PROBLEM TO WORK ON:
Skip the pictures and repeat each line of the data exactly.

Before and after images:

● ● ● ● ●

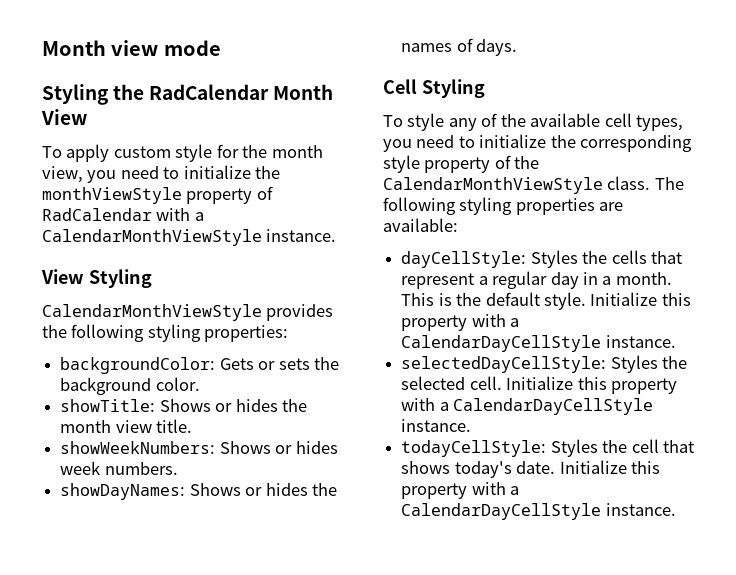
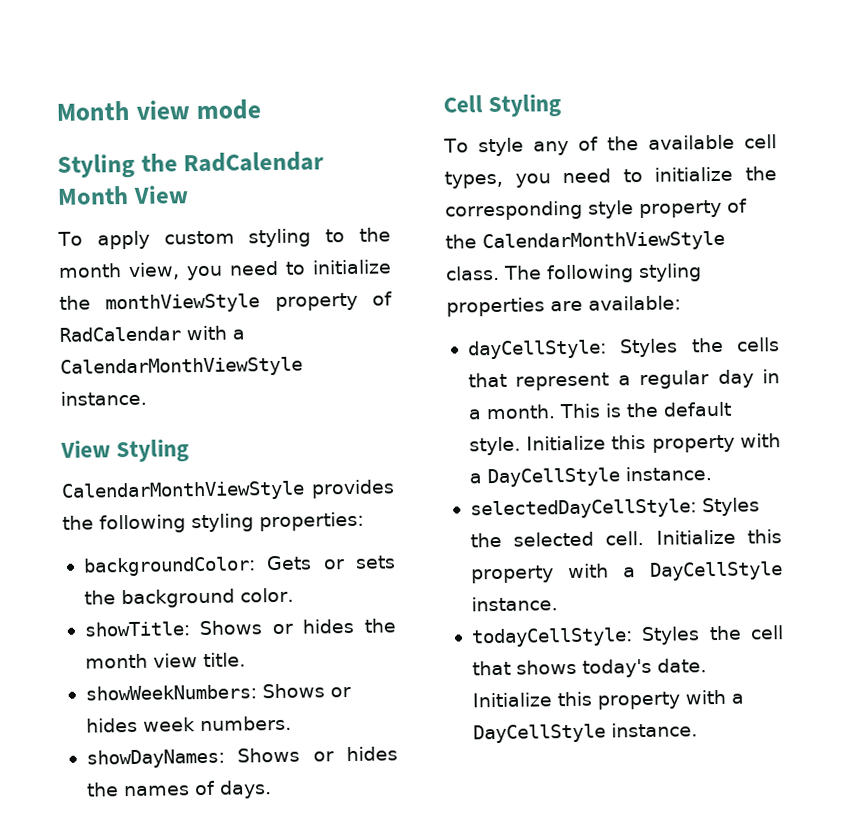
- Тo apply custom style for the month view, you need to initialize the monthViewStyle property of RadCalendar with a CalendarMonthViewStyle instance.
+ Тo apply custom styling to the month view, you need to initialize the monthViewStyle property of RadCalendar with a CalendarMonthViewStyle instance.
- This is the default style. Initialize this property with a CalendarDayCellStyle instance.
+ This is the default style. Initialize this property with a DayCellStyle instance.
- selectedDayCellStyle: Styles the selected cell. Initialize this property with a CalendarDayCellStyle instance.
+ selectedDayCellStyle: Styles the selected cell. Initialize this property with a DayCellStyle instance.
- todayCellStyle: Styles the cell that shows today's date. Initialize this property with a CalendarDayCellStyle instance.
+ todayCellStyle: Styles the cell that shows today's date. Initialize this property with a DayCellStyle instance.

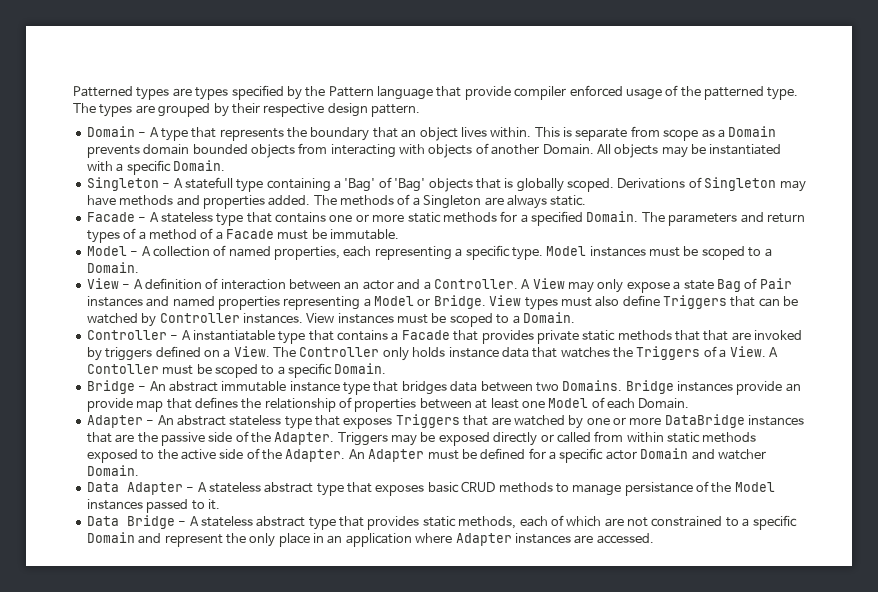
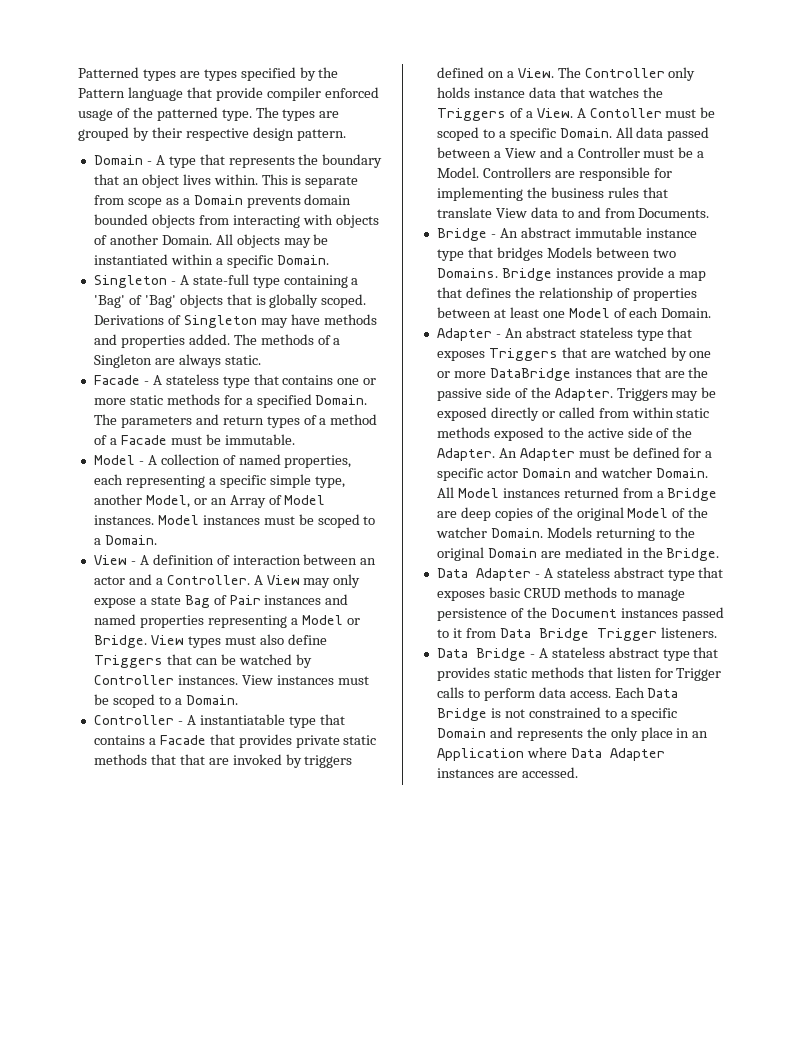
- All objects may be instantiated with a specific Domain.
+ All objects may be instantiated within a specific Domain.
- Singleton - A statefull type containing a 'Bag' of 'Bag' objects that is globally scoped.
+ Singleton - A state-full type containing a 'Bag' of 'Bag' objects that is globally scoped.
- Model - A collection of named properties, each representing a specific type.
+ Model - A collection of named properties, each representing a specific simple type, another Model, or an Array of Model instances.
+ All data passed between a View and a Controller must be a Model. Controllers are responsible for implementing the business rules that translate View data to and from Documents.
- Bridge - An abstract immutable instance type that bridges data between two Domains.
+ Bridge - An abstract immutable instance type that bridges Models between two Domains.
- Bridge instances provide an provide map that defines the relationship of properties between at least one Model of each Domain.
+ Bridge instances provide a map that defines the relationship of properties between at least one Model of each Domain.
+ All Model instances returned from a Bridge are deep copies of the original Model of the watcher Domain. Models returning to the original Domain are mediated in the Bridge.
- Data Adapter - A stateless abstract type that exposes basic CRUD methods to manage persistance of the Model instances passed to it.
+ Data Adapter - A stateless abstract type that exposes basic CRUD methods to manage persistence of the Document instances passed to it from Data Bridge Trigger listeners.
- Data Bridge - A stateless abstract type that provides static methods, each of which are not constrained to a specific Domain and represent the only place in an application where Adapter instances are accessed.
+ Data Bridge - A stateless abstract type that provides static methods that listen for Trigger calls to perform data access. Each Data Bridge is not constrained to a specific Domain and represents the only place in an Application where Data Adapter instances are accessed.

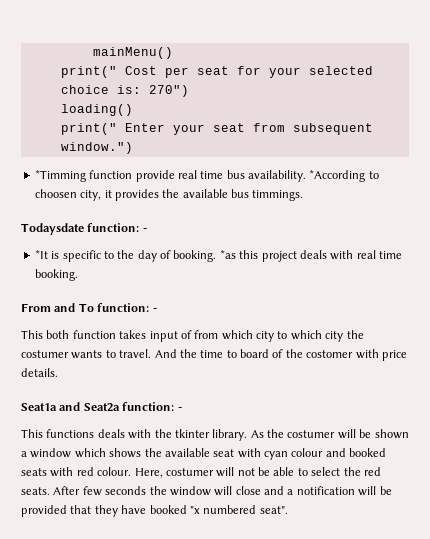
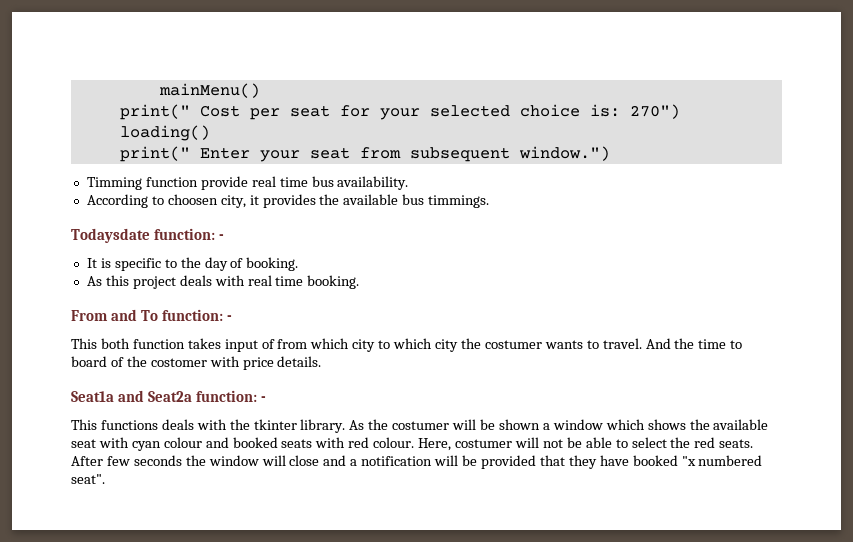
- *Timming function provide real time bus availability. *According to choosen city, it provides the available bus timmings.
+ Timming function provide real time bus availability.
+ According to choosen city, it provides the available bus timmings.
- *It is specific to the day of booking. *as this project deals with real time booking.
+ It is specific to the day of booking.
+ As this project deals with real time booking.

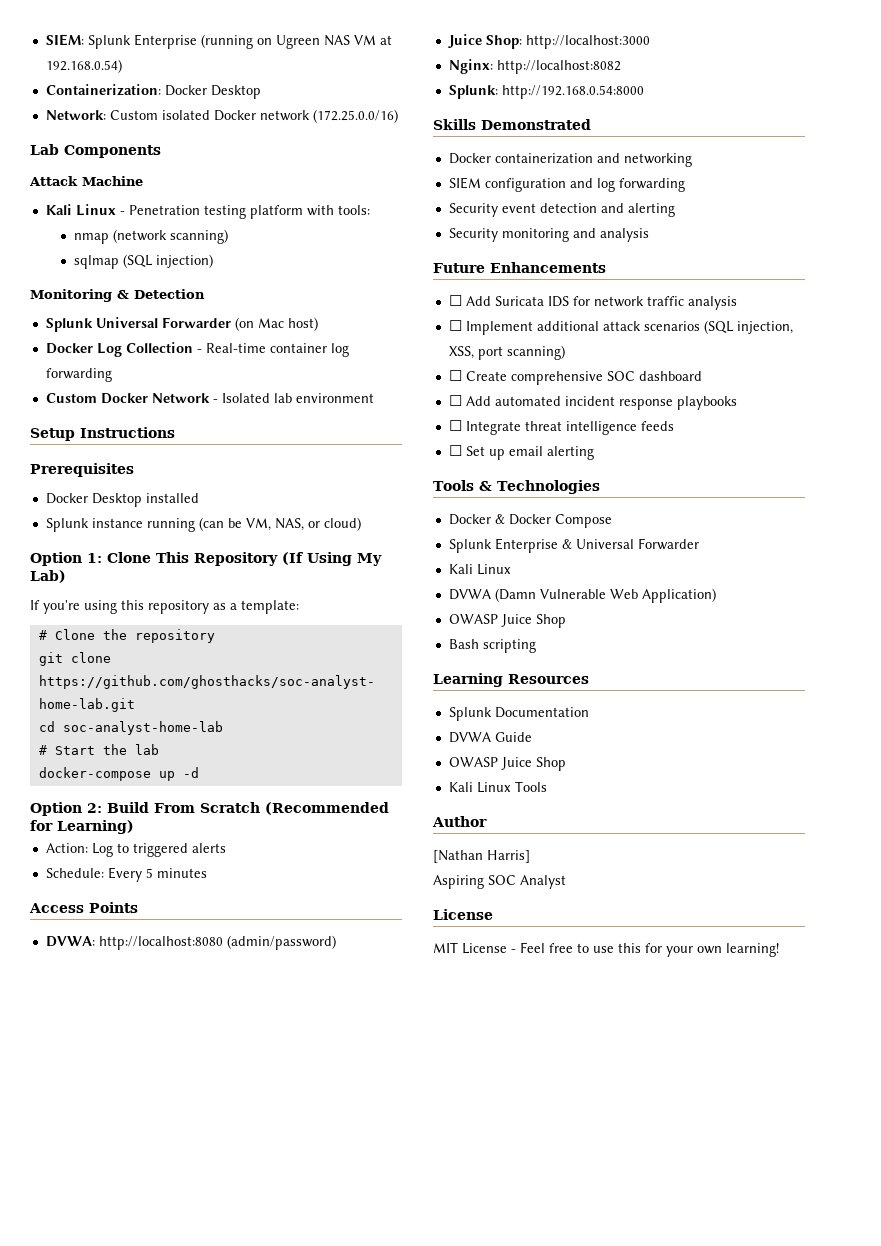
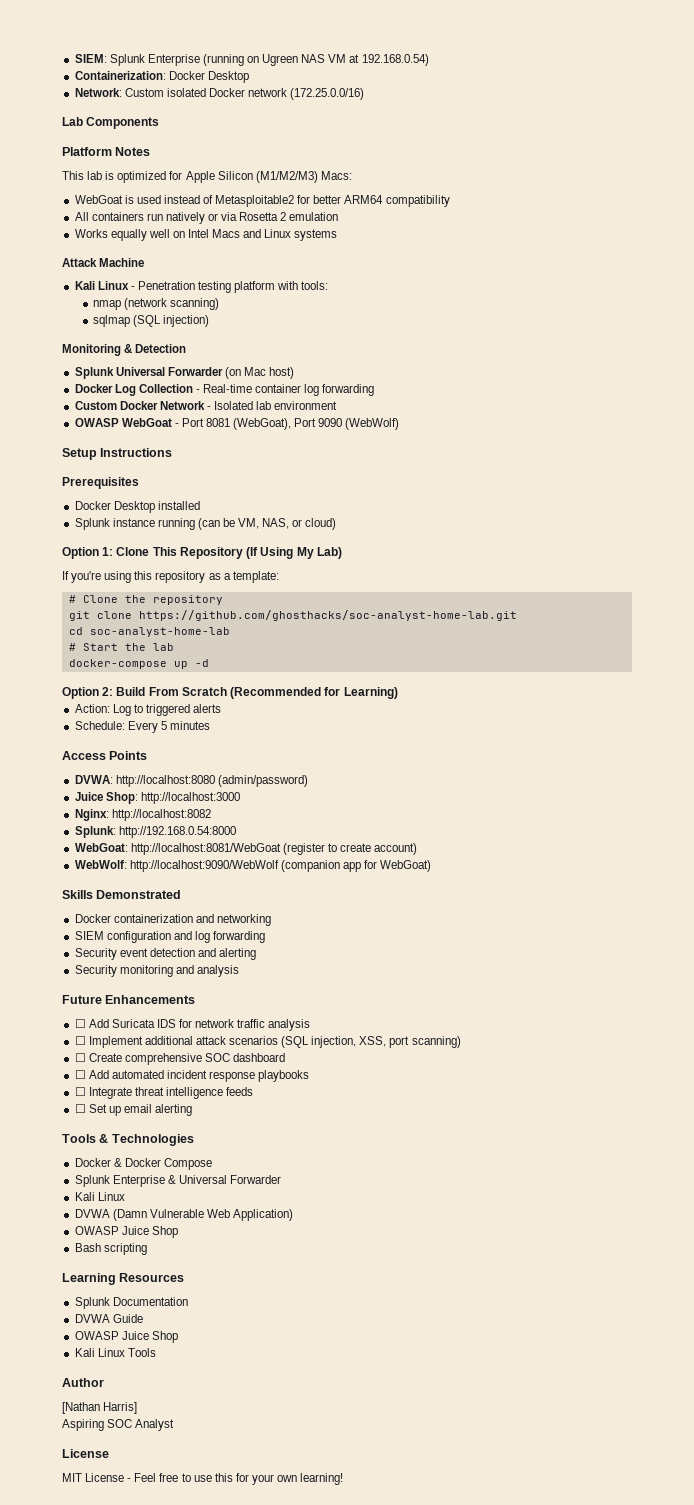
+ Platform Notes
+ This lab is optimized for Apple Silicon (M1/M2/M3) Macs:
+ WebGoat is used instead of Metasploitable2 for better ARM64 compatibility
+ All containers run natively or via Rosetta 2 emulation
+ Works equally well on Intel Macs and Linux systems
+ OWASP WebGoat - Port 8081 (WebGoat), Port 9090 (WebWolf)
+ WebGoat: http://localhost:8081/WebGoat (register to create account)
+ WebWolf: http://localhost:9090/WebWolf (companion app for WebGoat)

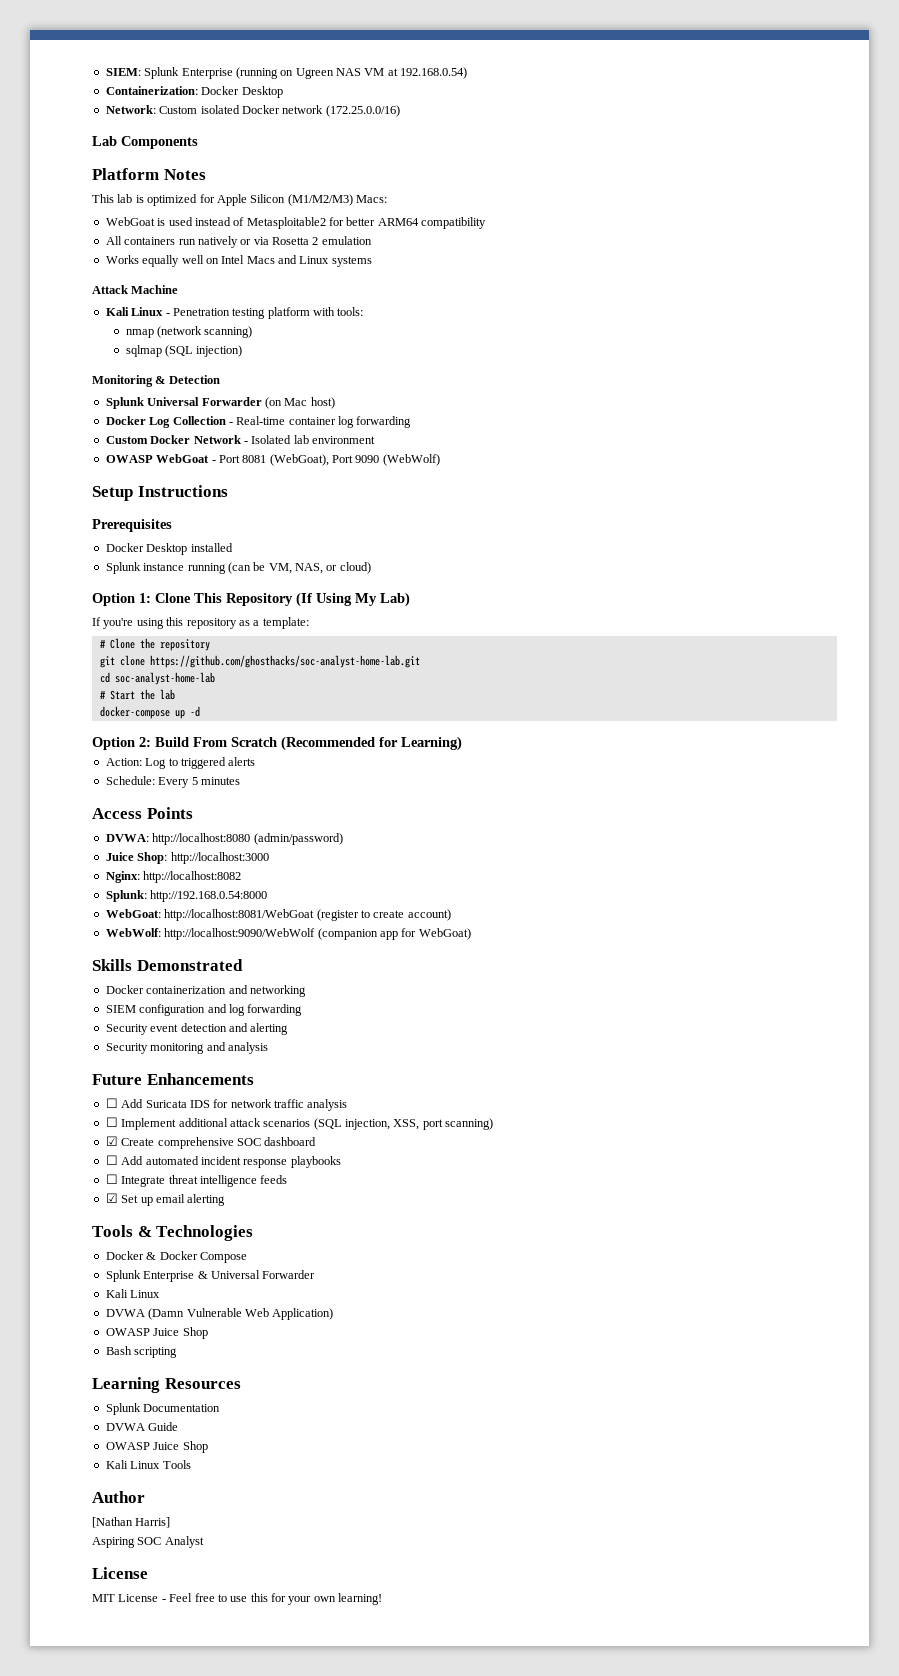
- ☐ Create comprehensive SOC dashboard
+ ☑ Create comprehensive SOC dashboard
- ☐ Set up email alerting
+ ☑ Set up email alerting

● ● ● ● ●

RESPONSE AREA:
- Тo apply custom style for the month view, you need to initialize the monthViewStyle property of RadCalendar with a CalendarMonthViewStyle instance.
+ Тo apply custom styling to the month view, you need to initialize the monthViewStyle property of RadCalendar with a CalendarMonthViewStyle instance.
- This is the default style. Initialize this property with a CalendarDayCellStyle instance.
+ This is the default style. Initialize this property with a DayCellStyle instance.
- selectedDayCellStyle: Styles the selected cell. Initialize this property with a CalendarDayCellStyle instance.
+ selectedDayCellStyle: Styles the selected cell. Initialize this property with a DayCellStyle instance.
- todayCellStyle: Styles the cell that shows today's date. Initialize this property with a CalendarDayCellStyle instance.
+ todayCellStyle: Styles the cell that shows today's date. Initialize this property with a DayCellStyle instance.

- All objects may be instantiated with a specific Domain.
+ All objects may be instantiated within a specific Domain.
- Singleton - A statefull type containing a 'Bag' of 'Bag' objects that is globally scoped.
+ Singleton - A state-full type containing a 'Bag' of 'Bag' objects that is globally scoped.
- Model - A collection of named properties, each representing a specific type.
+ Model - A collection of named properties, each representing a specific simple type, another Model, or an Array of Model instances.
+ All data passed between a View and a Controller must be a Model. Controllers are responsible for implementing the business rules that translate View data to and from Documents.
- Bridge - An abstract immutable instance type that bridges data between two Domains.
+ Bridge - An abstract immutable instance type that bridges Models between two Domains.
- Bridge instances provide an provide map that defines the relationship of properties between at least one Model of each Domain.
+ Bridge instances provide a map that defines the relationship of properties between at least one Model of each Domain.
+ All Model instances returned from a Bridge are deep copies of the original Model of the watcher Domain. Models returning to the original Domain are mediated in the Bridge.
- Data Adapter - A stateless abstract type that exposes basic CRUD methods to manage persistance of the Model instances passed to it.
+ Data Adapter - A stateless abstract type that exposes basic CRUD methods to manage persistence of the Document instances passed to it from Data Bridge Trigger listeners.
- Data Bridge - A stateless abstract type that provides static methods, each of which are not constrained to a specific Domain and represent the only place in an application where Adapter instances are accessed.
+ Data Bridge - A stateless abstract type that provides static methods that listen for Trigger calls to perform data access. Each Data Bridge is not constrained to a specific Domain and represents the only place in an Application where Data Adapter instances are accessed.

- *Timming function provide real time bus availability. *According to choosen city, it provides the available bus timmings.
+ Timming function provide real time bus availability.
+ According to choosen city, it provides the available bus timmings.
- *It is specific to the day of booking. *as this project deals with real time booking.
+ It is specific to the day of booking.
+ As this project deals with real time booking.

+ Platform Notes
+ This lab is optimized for Apple Silicon (M1/M2/M3) Macs:
+ WebGoat is used instead of Metasploitable2 for better ARM64 compatibility
+ All containers run natively or via Rosetta 2 emulation
+ Works equally well on Intel Macs and Linux systems
+ OWASP WebGoat - Port 8081 (WebGoat), Port 9090 (WebWolf)
+ WebGoat: http://localhost:8081/WebGoat (register to create account)
+ WebWolf: http://localhost:9090/WebWolf (companion app for WebGoat)

- ☐ Create comprehensive SOC dashboard
+ ☑ Create comprehensive SOC dashboard
- ☐ Set up email alerting
+ ☑ Set up email alerting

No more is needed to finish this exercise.